The movie is laced with flashbacks — unresolved guilt trips, really, still sharp enough to lacerate the fingertips when handled — which begin when Leda notices Nina. Something about observing this woman has triggered uncomfortable feelings in Leda, who goes out of her way to avoid small talk, snapping briskly at strangers and wrapping her terse replies in a kind of combative barbed wire. All the better to maintain a wary distance, but also a clue that she might not be as strong as she believes.
One afternoon at the beach, instead of ingratiating herself to the family when given the chance, Leda risks upsetting Nina’s in-laws by refusing to surrender her spot. Good for her, Nina thinks. And yet, these people — who bristle with sinister entitlement — are not accustomed to being turned down.
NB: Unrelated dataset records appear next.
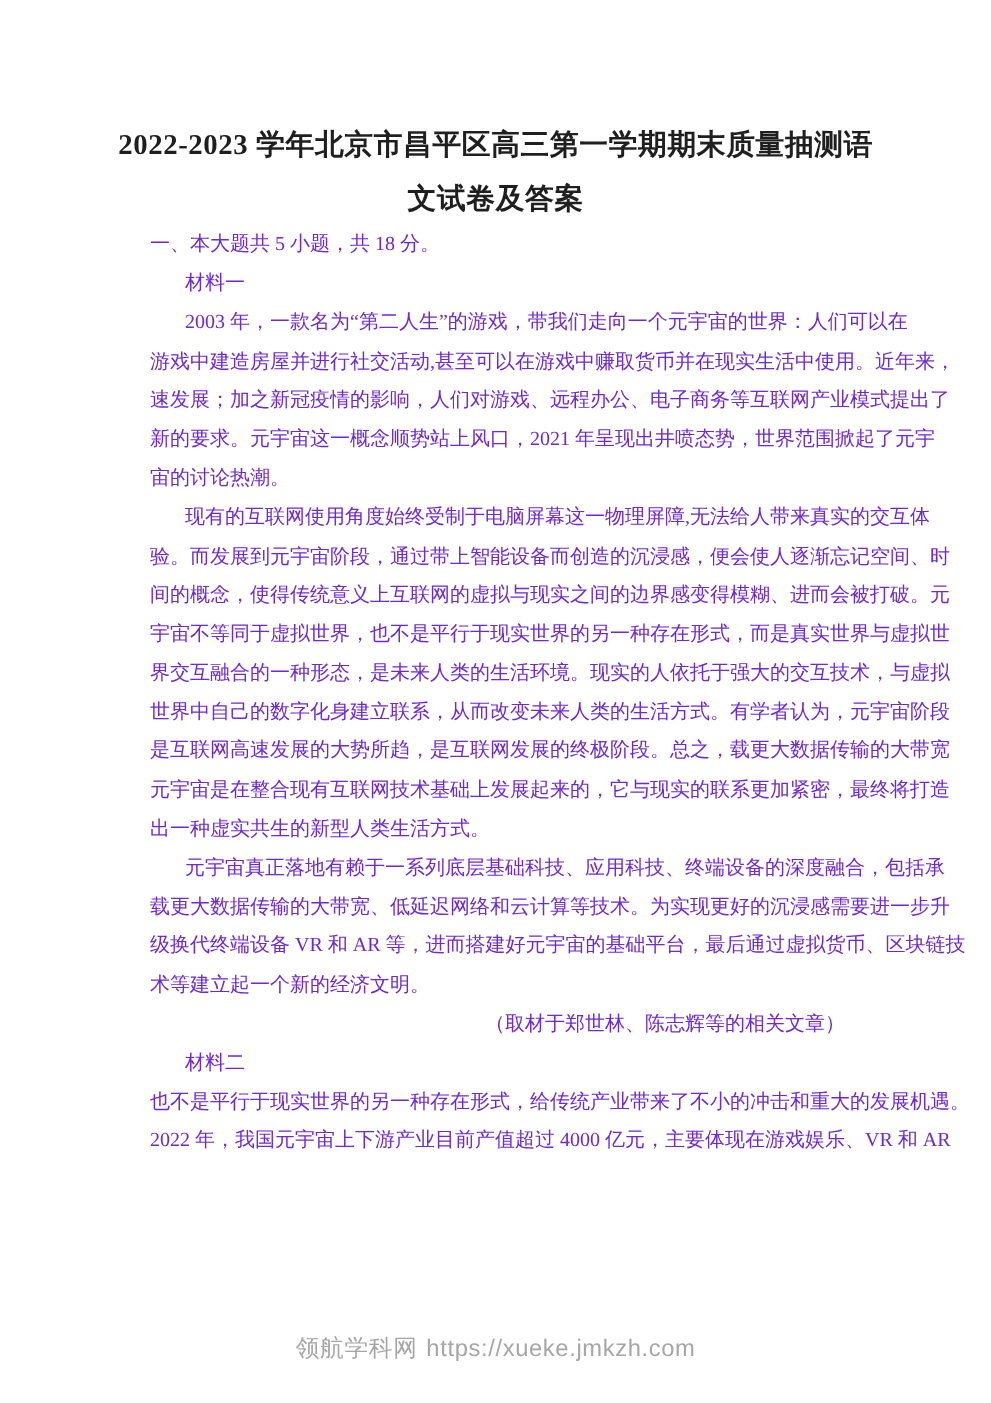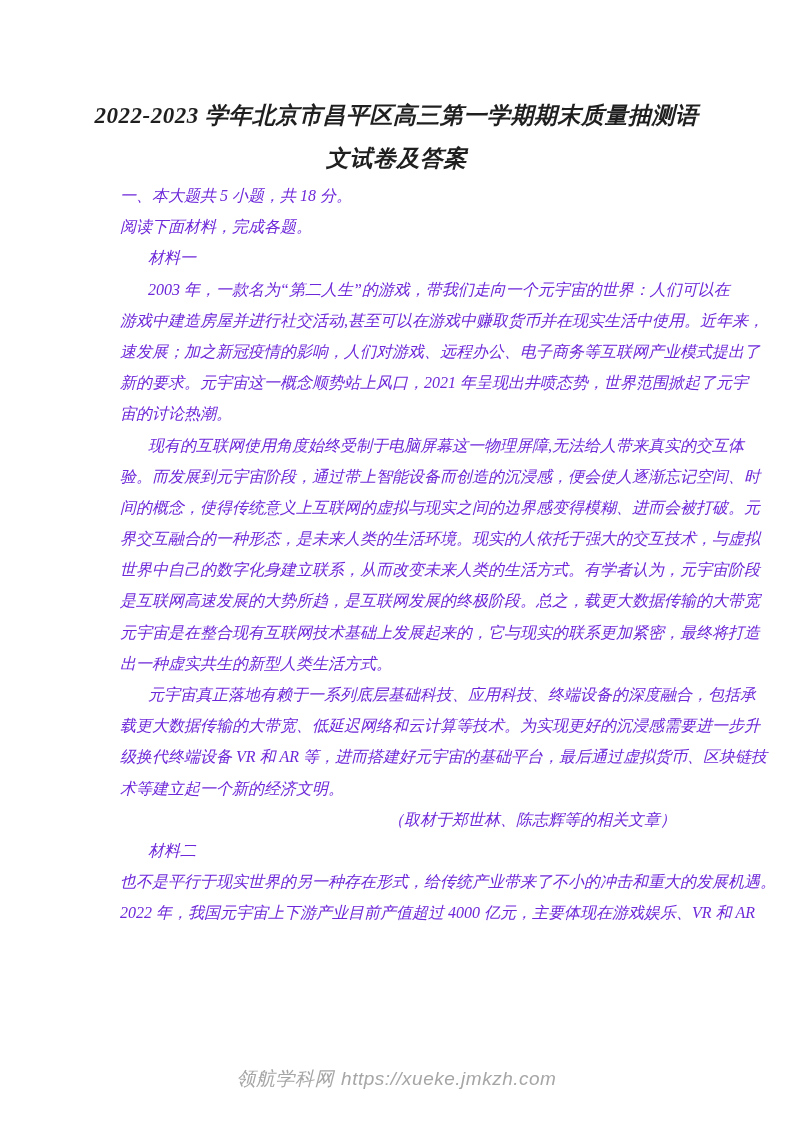--- a/index.html
+++ b/index.html
@@ -16,7 +16,6 @@
     overflow: hidden;
     font-family: "Liberation Serif", "DejaVu Serif", serif;
     color: #2b2b2b;
-    font-style: italic;
   }
   .title {
     margin: 94px 58px 0;

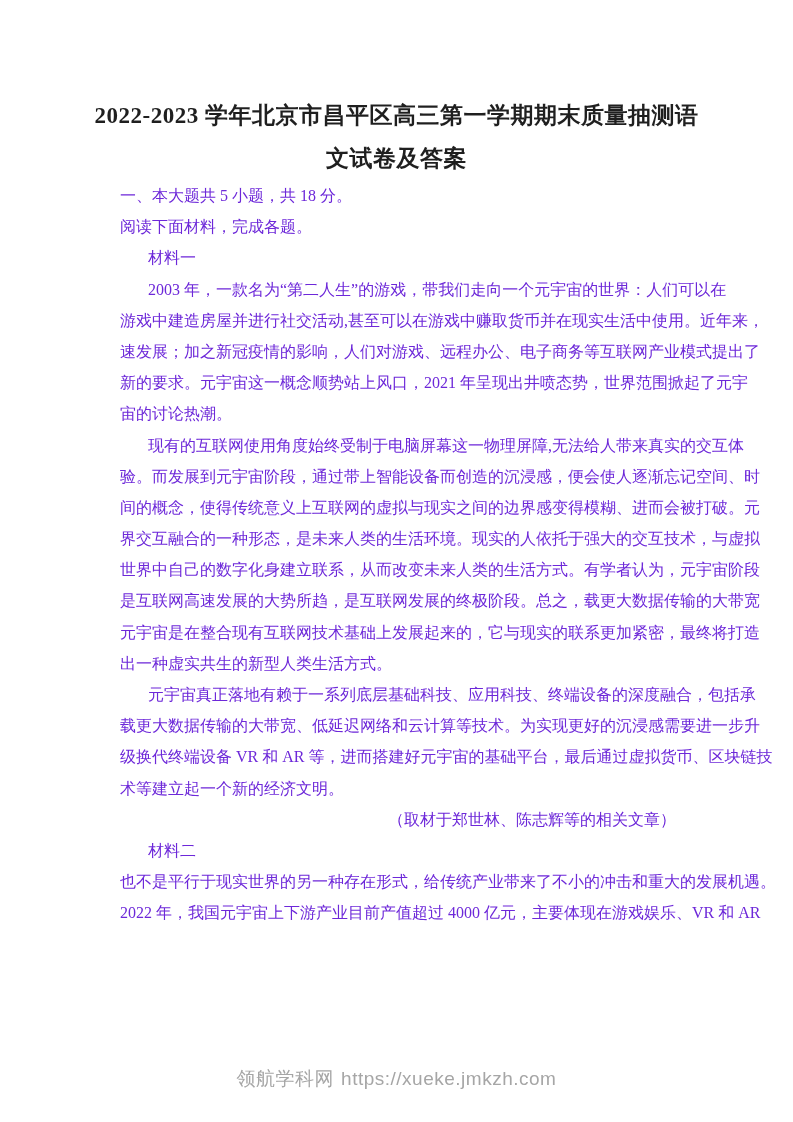--- a/index.html
+++ b/index.html
@@ -72,7 +72,6 @@
 
   <div class="doc">
     <div class="ln plain">一、本大题共 5 小题，共 18 分。</div>
-    <div class="ln plain">阅读下面材料，完成各题。</div>
     <div class="ln indent">材料一</div>
     <div class="ln first">2003 年，一款名为“第二人生”的游戏，带我们走向一个元宇宙的世界：人们可以在</div>
     <div class="ln fill">游戏中建造房屋并进行社交活动,甚至可以在游戏中赚取货币并在现实生活中使用。近年来，</div>

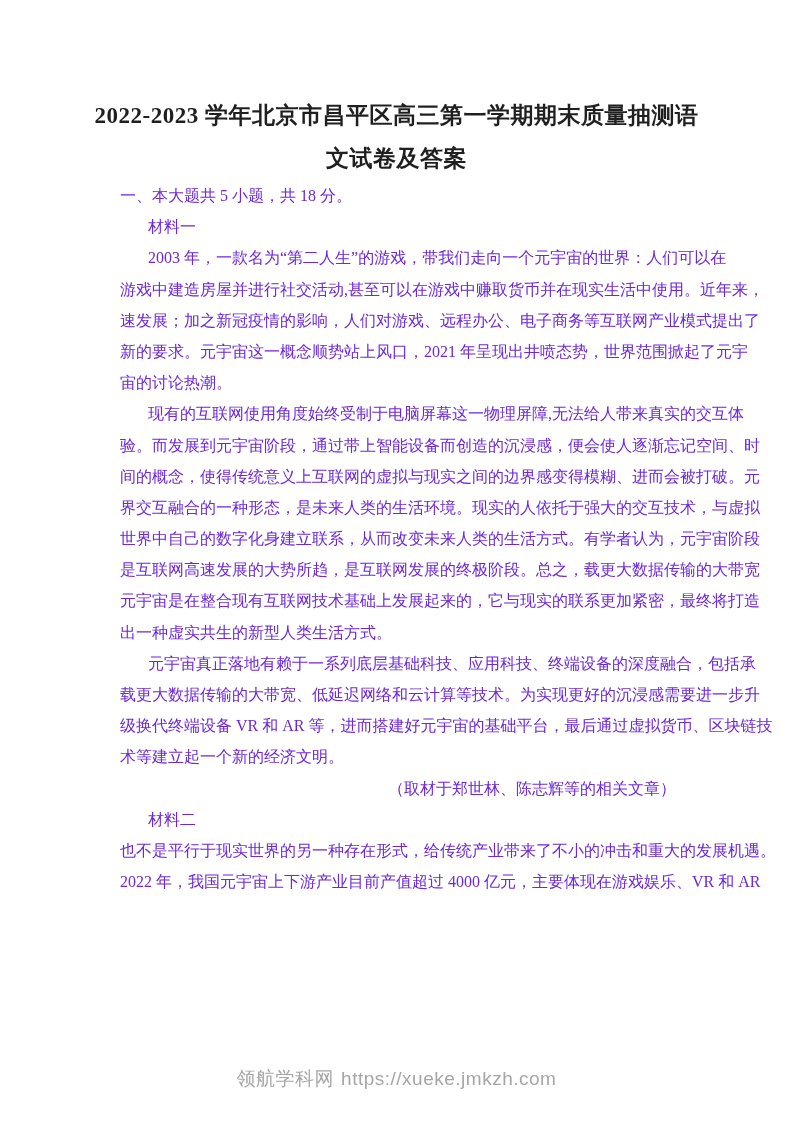--- a/index.html
+++ b/index.html
@@ -81,6 +81,7 @@
     <div class="ln first">现有的互联网使用角度始终受制于电脑屏幕这一物理屏障,无法给人带来真实的交互体</div>
     <div class="ln fill">验。而发展到元宇宙阶段，通过带上智能设备而创造的沉浸感，便会使人逐渐忘记空间、时</div>
     <div class="ln fill">间的概念，使得传统意义上互联网的虚拟与现实之间的边界感变得模糊、进而会被打破。元</div>
+    <div class="ln fill">宇宙不等同于虚拟世界，也不是平行于现实世界的另一种存在形式，而是真实世界与虚拟世</div>
     <div class="ln fill">界交互融合的一种形态，是未来人类的生活环境。现实的人依托于强大的交互技术，与虚拟</div>
     <div class="ln fill">世界中自己的数字化身建立联系，从而改变未来人类的生活方式。有学者认为，元宇宙阶段</div>
     <div class="ln fill">是互联网高速发展的大势所趋，是互联网发展的终极阶段。总之，载更大数据传输的大带宽</div>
It would be unwise to make enemies of them. Then the little girl disappears, and Leda emerges a hero, for a time.
But the character’s no angel, as the movie gradually reveals, which makes Gyllenhaal’s choice to cast Colman all the more subversive: There’s something inherently agreeable in the actor’s persona, which reads as cheery and pleasant, whereas this role allows her to explore her inner monster. Leda isn’t truly monstrous, of course, although women in Western society are harshly judged for acting selfishly in the way that she does — to put their careers before their kids, pleasure before partners.
At the risk of revealing too much about Leda’s past, Peter Sarsgaard (the director’s real-life husband) factors into some of the Buckley scenes, giving Gyllenhaal the chance to show a smoldering, seductive side of the actor never before captured on film. An intense sapiosexual attraction arises, so strong that Leda can still conjure the intensity of it all these years later. As Leda’s memories come to occupy a greater part of the film, it becomes clear that she’s still working through the impact of her much-earlier actions — to the point that the film surprises by investing more on Leda’s past than the slow-boiling, Patricia Highsmith-esque intrigues there in Greece.
Through it all, Gyllenhaal assumes an unfussy, practically invisible non-style that conveys the essential (like that missing doll, visible in the background of a key scene) while privileging the performances. Working with French DP Hélène Louvart, she trusts in her ensemble, giving them rich reams of subtext to play, rather than putting words in their mouths, although there are some lines viewers may feel as if they’ve been waiting forever to hear — permission to be imperfect, as it were. Even mothers make mistakes.